Y cuando reuniera el coraje para decirlo en voz alta, ellos también podrían oírlo.
—Regresé a los dos a los mismos lugares en los que estábamos antes de toda esa escena, esta vez mucho más capaz de lidiar con los sentimientos de la Li Dai Lu original.
Wang Chao apretó mis dedos con fuerza desde donde estaban en su mano y me dio un beso en la sien.
—¿Te sientes mejor?
—preguntó, ignorando lo que sea que Li Shoi Ming parecía querer decir.
Asentí con la cabeza—.
Y fue una sorpresa ver que ustedes podían seguirme a ese espacio —dije mientras miraba hacia atrás a Chen Zi Han—.

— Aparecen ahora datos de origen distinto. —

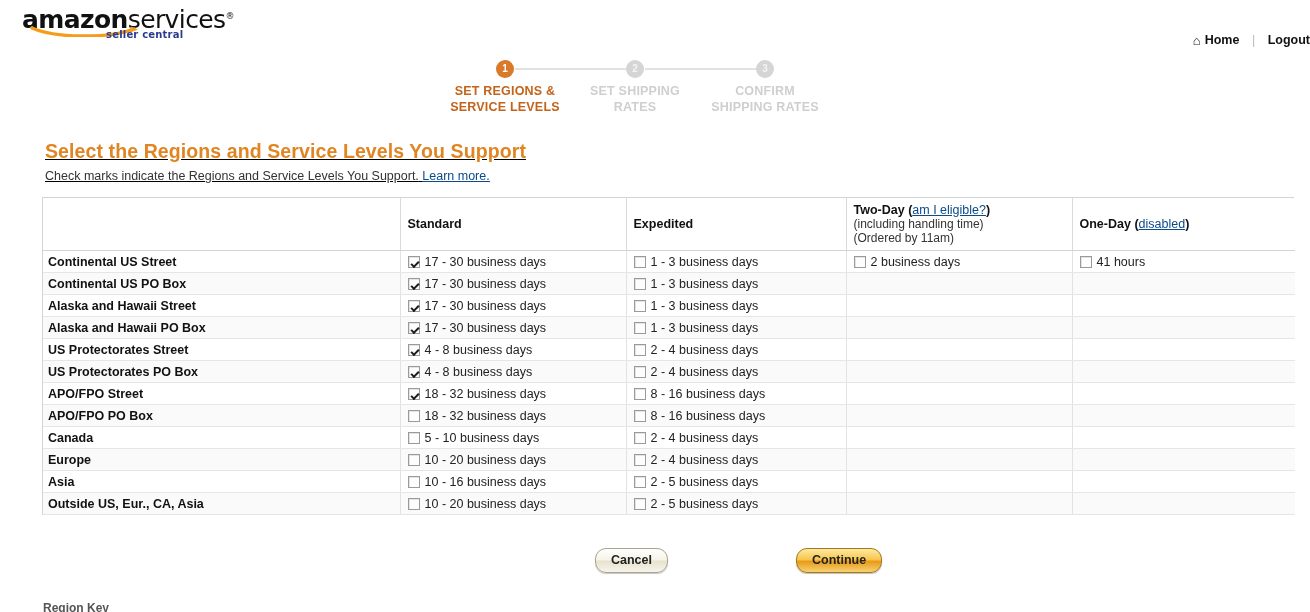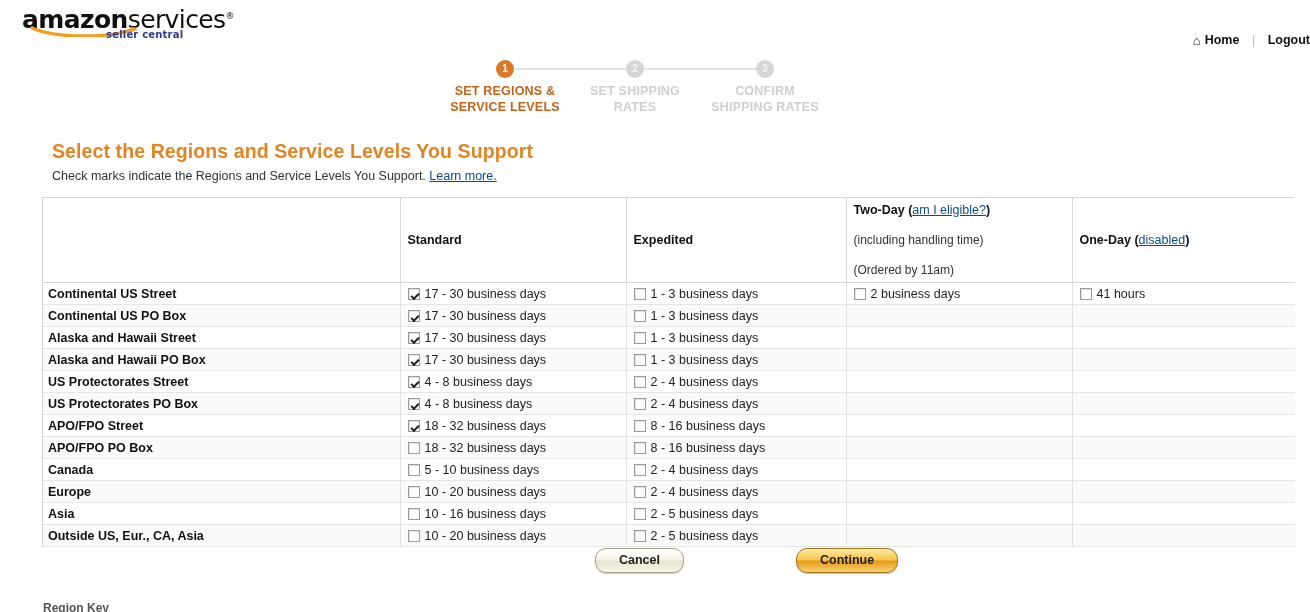"Select the Regions and Service" .title-block { left: 52px -> 45px; text-decoration: none -> underline }
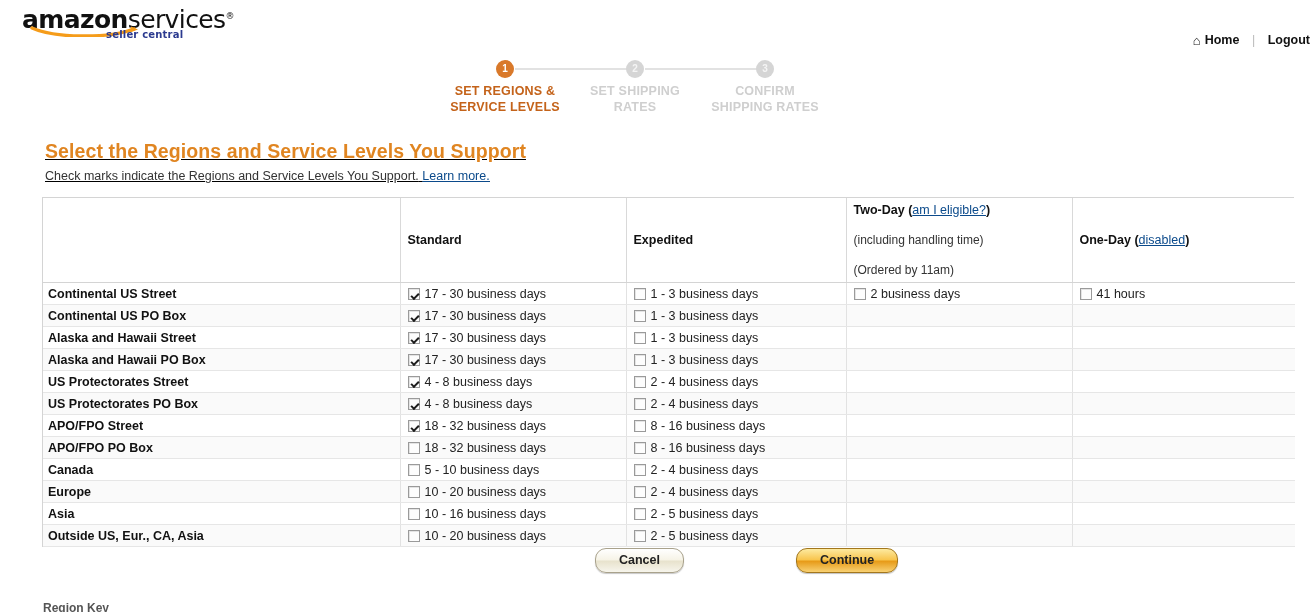"(including handling time)" table.grid th .sm { margin-top: 16px -> none }
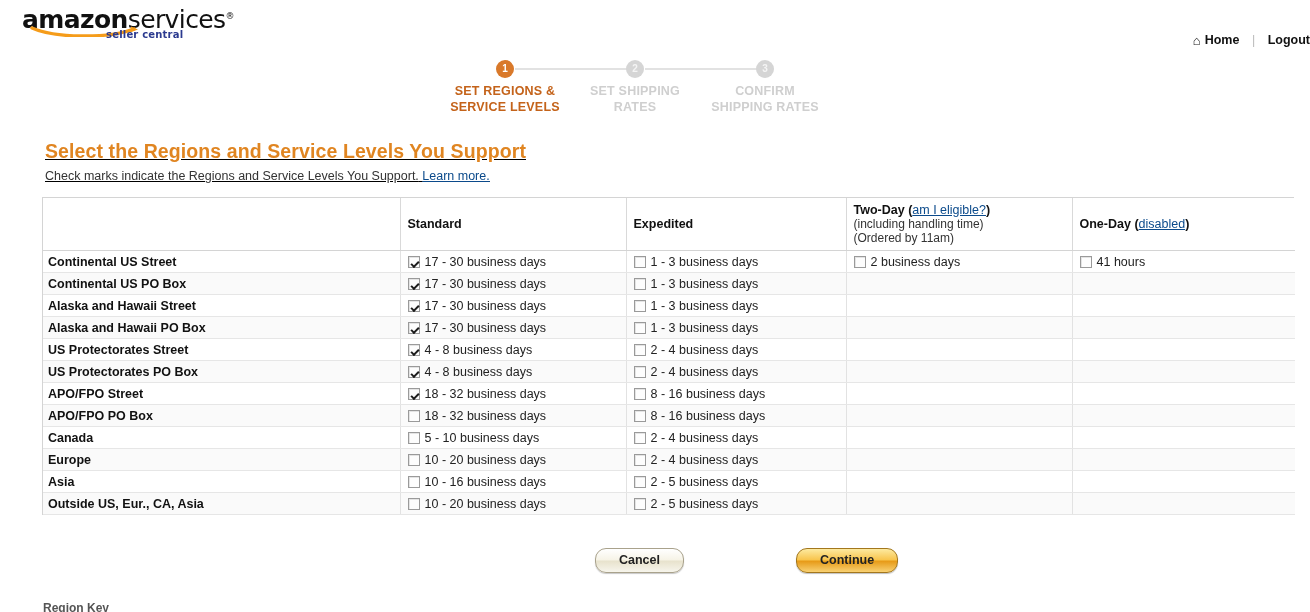"Cancel" .btn { padding: 4px 23px 5px -> 4px 15px 5px }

Había logrado lavar una carga de ropa y volver a ponerme la misma ropa, así que no debería ser demasiado notable que había desaparecido.
—Bueno, tenemos un pedazo de ti en nosotros —dijo con una sonrisa en su cara—.
Podemos y te seguiremos hasta el fin del mundo y más allá.
—Rodé los ojos y sonreí por primera vez desde que había despertado ese día con un enfermizo presentimiento de angustia en el estómago—.
Entonces, ¿me seguirás de regreso a Ciudad A y al rancho?
—pregunté.
—A cualquier lugar —me prometió con una sonrisa y le creí.
Antes de que pudiera decir otra palabra, la puerta de la sala de conferencias se abrió y entró el General de División.
—Damas y caballeros —dijo con un asentimiento a todos en la sala—.
Dirigiéndose a su asiento, nos miró a cada uno de nosotros—.
Ha habido algunos cambios desde la última vez que hablamos.